Minor comments and suggestions:
- Typos have been fixed.
- “On the orbit distance constraint (Line 357), the authors may find [10] relevant, as the approach uses invariant polynomials for linearly reductive groups (Lines 2227-2228) to measure orbit distance.”
- This paper [10] is very nice, and their method is in our language of weighted canonicalization. They are able to leverage the fact that they look at reductive linear groups acting algebraically on vector spaces, which allows them to use many classical results on invariant polynomials. Arbitrary lie group actions of the kind that we consider do not have such a nice theory, so it would be unfeasible to write it so cleanly. It is definitely a valuable comparison to make with our method though and we have added that.
As the discussion period draws to a close, we'd like to check in on whether you've had a chance to review our responses and have any follow up questions?
We hope that our reply clarifies and alleviates the reviewer’s concerns. If this is the case, we kindly ask the reviewer to consider raising their rating, given that they are acknowledging the novelty, the strengths and the contributions of our paper.
Thank you for the response and incorporating the suggestions on typos and reference. I have read other reviews and responses and would like to retain my supportive rating.
On W2, I believe it is reasonable to ask whether a new canonicalization method offers performance gains over existing equivariant networks (if available; like in Table 1) because, in the end of the day, the goal of canonicalization is equivariant learning, and equivariant networks are established methods that solve the same problem. But I agree that this would require substantial effort for the tasks in Section 4.3, especially if the argument in Line 48-51 applies.
Thank you for your support and insightful comments. We definitely agree re comparison, but indeed by 48-51, and particularly the fact that it does not act in a representation makes the problem very complicated. Instead, as suggested by one of the reviewers we will include (and already have for the heat equation) for ACE experiments a comparison against data-augmentation.

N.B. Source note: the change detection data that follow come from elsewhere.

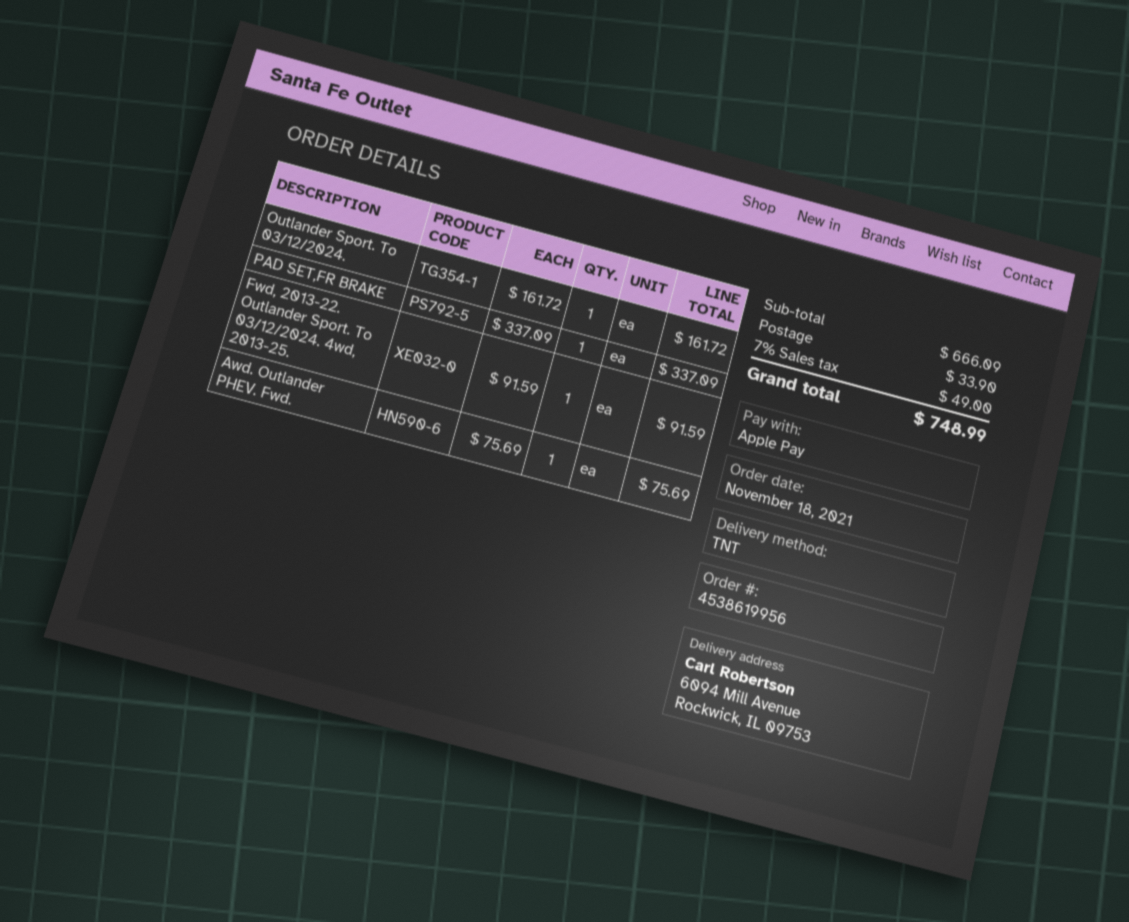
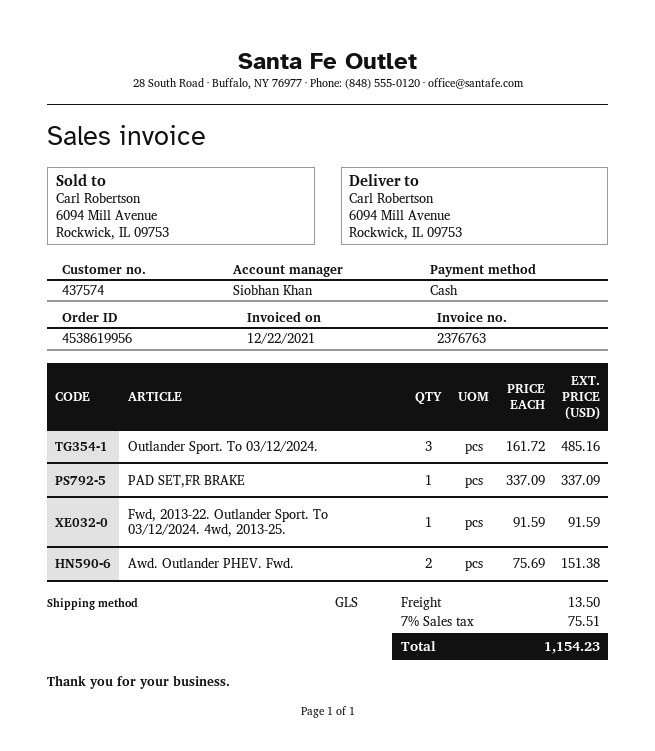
payment method: Apple Pay -> cash
shipping method: TNT -> GLS
Outlander Sport. To 03/12/2024.: 1 x 161.72 = 161.72 -> 3 x 161.72 = 485.16
Awd. Outlander PHEV. Fwd.: 1 x 75.69 = 75.69 -> 2 x 75.69 = 151.38
shipping: 33.90 -> 13.50
tax: 7% = 49.00 -> 7% = 75.51
total: 748.99 -> 1154.23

The paper proposes a Lie algebra canonicalization mechanism for achieving equivariance with respect to a variety of Lie groups. The authors propose an extension of the energy based canonicalization mechanism, analyzing limitations of existing work within this framework and describing how the methodology can be extended to work with more exotic (i.e. non-compact, non-abelian) Lie groups, enabling application to a large class of learning tasks where equivariance might be desired. The paper connects frames, canonicalization and frame averaging and the authors show that non-compact groups can be approached via the energy minimization framework where an optimization process makes use of the Lie algebra generators. The methodology is evaluated both on standard invariant image classification tasks as well as physics-informed learning problems dealing with Lie point symmetries.
优点
- The paper is mathematically well-grounded. While I think the presentation could be reorganized (see below) I appreciate the focus that the authors have on providing derivations and proofs for their claims. The objective of unifying (weighted) canonicalization mechanisms and frame theory could prove useful for practitioners in this area.
- I am happy to see extensions to the canonicalization framework, especially ones which focus on making use of the underlying geometry and parametrization of the groups and spaces involved, as well as the treatment of non-compact groups which are under-explored.
- I find the potential use-case of applying this methodology to pre-trained models still under-explored and worthy of further investigation.
缺点
I think the current presentation lacks focus and the paper could be vastly improved with the objectives of:
- Highlighting clearly the limitations of past/current proposals and how these limitations are overcome, potentially alternating more concrete examples with more abstract limitations.
- Presenting a formalized methodology for the entire (extended) framework that could be understood by practitioners with choices and pitfalls for the spaces, groups, energy functions, etc. involved.
In regards to improving clarity:
- should be defined before it is used on line 236.
- On lines 270-271 is simply some value ?
- It should be made clearer that (line 288-289) refers to the normalized counting measure on , since we are stating that is a probability measure, and then on line 296 we write .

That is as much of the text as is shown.